Video Summary and Transcription
Today's talk explores the performance of URL parsing in Node.js and introduces the ADA URL parser, which can parse 6 million URLs per second. The ADA URL parser includes optimizations such as perfect hashing, memoization tables, and vectorization. It is available in multiple languages and has bindings for popular programming languages. Reach out to Ada URL and Daniel Lemire's blog for more information.
1. URL Parsing and Performance
Today's talk is about parsing millions of URLs per second and achieving a 400% improvement. We will explore the state of Node.js performance in 2023 and the impact of a new URL parsing dependency. We'll also discuss the structure of a URL and the various components involved.
Hello. Today I'm going to talk about parsing millions of URLs per second. My name is Elzen Zipli and I'm a senior software engineer at Sentry. I'm an OGS technical steering committee member. I'm an OpenJS foundation cross-project council member. You can reach me from my GitHub account, github.com, and from X, formerly known as Twitter, from X.com.
Software performance in the last decade has changed drastically. The main goal was to reduce cost in cloud environments such as AWS, Azure or Google Cloud. The latency has been a problem, and in order to improve it, we need to optimize our code more than ever right now. Reduce complexity, parallelism, caching, and performance brings those kinds of things. And most importantly, the climate change. Faster computers resulted in better tomorrows and better climate.
So state of Node.js performance 2023. This is a quote from that. Since Node.js 18, a new URL parsing dependency was added to Node.js 8. This addition bumps the Node.js performance from parsing URLs to a new level. Some results could reach up to an improvement of 400%. State of Node.js performance 2023 and this is written by Rafael Gonzaga, which is a Node.js technical steering committee member. This talk is about how we reach 400% improvement in URL parsing. Another quote from James Snell from Cloudflare and also Node.js TSC. Just set a benchmark for a code change, go from 11 seconds to complete down to about half a second to complete, this makes me very happy. This is in reference to adding Ada URL to Cloudflare.
So let's start with the structure of a URL. For example, there is HTTPS user pass at example.com, 1 2 3 4, which is the port number, then we have Foo, Bar, Buzz, and QUU. So it starts with the protocol, HTTPS is the protocol, it ends with the slash. Then we have the username and password. This is an optional field in all URLs. Then we have the host name, which is example.com. Then we have the port, which is 1 2 3 4. And then we have the path name, which is slash Foo slash Bar.
2. URL Parsing and Assumptions
URLs have various optional components, different encodings, and support for different types of URLs like file-based URLs, JavaScript URLs, and path names with dots. Implementations like PHP, Python, curl, and Go follow different URL parsing specifications. We challenge the assumptions that URL parsing doesn't matter and URLs are free.

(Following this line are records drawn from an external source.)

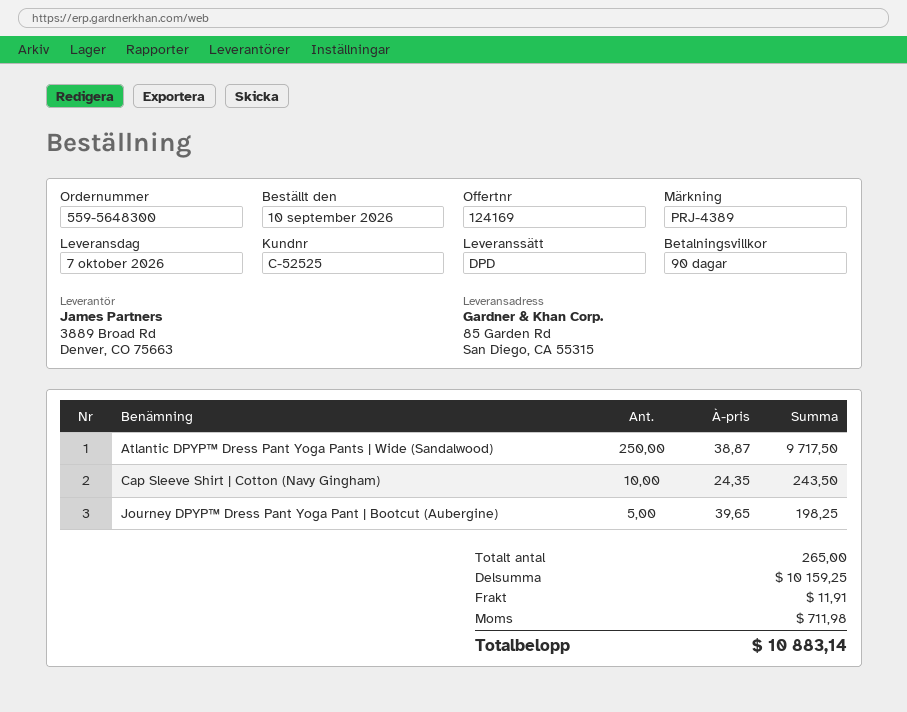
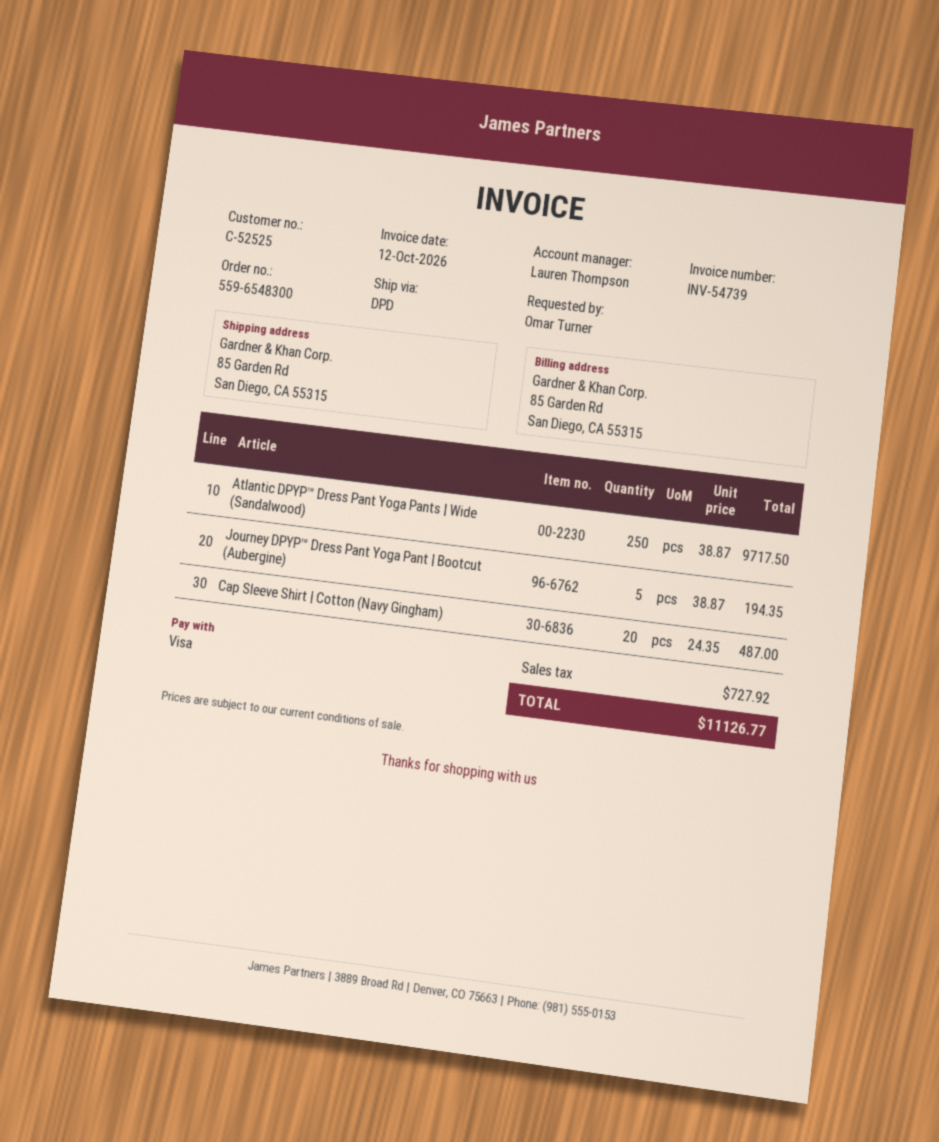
order number: 559-5648300 -> 559-6548300
Cap Sleeve Shirt | Cotton (Navy Gingham): 10 x 24.35 = 243.50 -> 20 x 24.35 = 487.00
Journey DPYP™ Dress Pant Yoga Pant | Bootcut (Aubergine): 5 x 39.65 = 198.25 -> 5 x 38.87 = 194.35
shipping: 11.91 -> none
tax: 711.98 -> 727.92
total: 10883.14 -> 11126.77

And then we see the search, which starts with a question mark Buzz. And then we have the hash, which is QUU. So port number, path name, search, hash, username, password, they're all optional. Even host name is optional if you have a file URL. But this is just an example about how this structure of a URL is. There are also, despite the structure of the URL, there is also different encodings that the URL specification supports, such as non-ASCII format, which is the first one. Then we support file-based URLs, which is what you see in Unix-based systems, file, slash, slash, slash, Foo, Bar, Buzz, Foo, Bar, Test, Node.js. Then we have JavaScript URLs, which is JavaScript colon alert. Then we have percent encoding that starts with a URL that has subsections, sub strings that has a percentage character in dash. And then we have path names with dots, which is like example.org slash dot A slash A dot dot slash B, which basically resolves into a different URL according to the URL specification. Then we have IPv4 addresses with hex and octal digits, 127.0.0.0.0.0.0.0.1, which is 127.0.0.0.1. And we have also IPv6 and so on and so forth. According to what we do URL, if we put in this input string, HTTPS711home dot dot slash Montreal. PHP in PHP, it's unchanged. In Python, it's unchanged. In what we do URL, which is implemented by Chrome, Safari and all the browsers, including Ada, it's xn dash dash 711 and so on so forth. In curl, it's a lot different. And as you see, in Go runtime, it's a lot different as well. This is mostly because of different implementations and also from all other subsystems, all other languages doesn't follow the what we do URL strictly. For PHP and Python, they basically parse the URL from start and string without any making allocations. And for curl and Go, they implement a different specification called RFC 3787. Or similar, I'm not really quite sure about. So we have these old assumptions like does URL parsing really matter? Is it the bottleneck to some performance metric? URLs are free, you don't gain anything by overlaying. This is what, these were the assumptions that we broke with our work. And you will see why.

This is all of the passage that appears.